DATA SUPPLIED:
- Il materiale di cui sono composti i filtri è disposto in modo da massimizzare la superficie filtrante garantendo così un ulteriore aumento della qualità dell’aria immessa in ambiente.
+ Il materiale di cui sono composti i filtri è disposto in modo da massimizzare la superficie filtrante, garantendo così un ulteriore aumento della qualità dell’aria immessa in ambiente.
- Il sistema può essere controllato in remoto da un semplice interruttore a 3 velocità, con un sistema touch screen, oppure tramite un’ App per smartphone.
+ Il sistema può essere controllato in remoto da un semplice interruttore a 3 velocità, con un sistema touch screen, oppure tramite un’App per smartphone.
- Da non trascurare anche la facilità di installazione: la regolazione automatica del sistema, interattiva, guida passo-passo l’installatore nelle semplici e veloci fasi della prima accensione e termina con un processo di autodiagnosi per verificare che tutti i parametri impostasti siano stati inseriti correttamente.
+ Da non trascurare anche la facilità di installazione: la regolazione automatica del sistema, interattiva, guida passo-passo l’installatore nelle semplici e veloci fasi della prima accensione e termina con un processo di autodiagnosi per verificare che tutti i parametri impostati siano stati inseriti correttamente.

--

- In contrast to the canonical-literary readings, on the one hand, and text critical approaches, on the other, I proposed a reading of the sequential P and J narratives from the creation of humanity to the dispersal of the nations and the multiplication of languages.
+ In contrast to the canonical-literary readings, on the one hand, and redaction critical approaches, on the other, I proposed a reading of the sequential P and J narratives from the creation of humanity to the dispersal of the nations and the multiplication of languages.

BRIEF: The output should be exactly the lines above from the line containing "- Il sistema" to the line containing "impostati siano stati inseriti correttamente.", inclusive, with no other lines.

TASK ANSWER:
- Il sistema può essere controllato in remoto da un semplice interruttore a 3 velocità, con un sistema touch screen, oppure tramite un’ App per smartphone.
+ Il sistema può essere controllato in remoto da un semplice interruttore a 3 velocità, con un sistema touch screen, oppure tramite un’App per smartphone.
- Da non trascurare anche la facilità di installazione: la regolazione automatica del sistema, interattiva, guida passo-passo l’installatore nelle semplici e veloci fasi della prima accensione e termina con un processo di autodiagnosi per verificare che tutti i parametri impostasti siano stati inseriti correttamente.
+ Da non trascurare anche la facilità di installazione: la regolazione automatica del sistema, interattiva, guida passo-passo l’installatore nelle semplici e veloci fasi della prima accensione e termina con un processo di autodiagnosi per verificare che tutti i parametri impostati siano stati inseriti correttamente.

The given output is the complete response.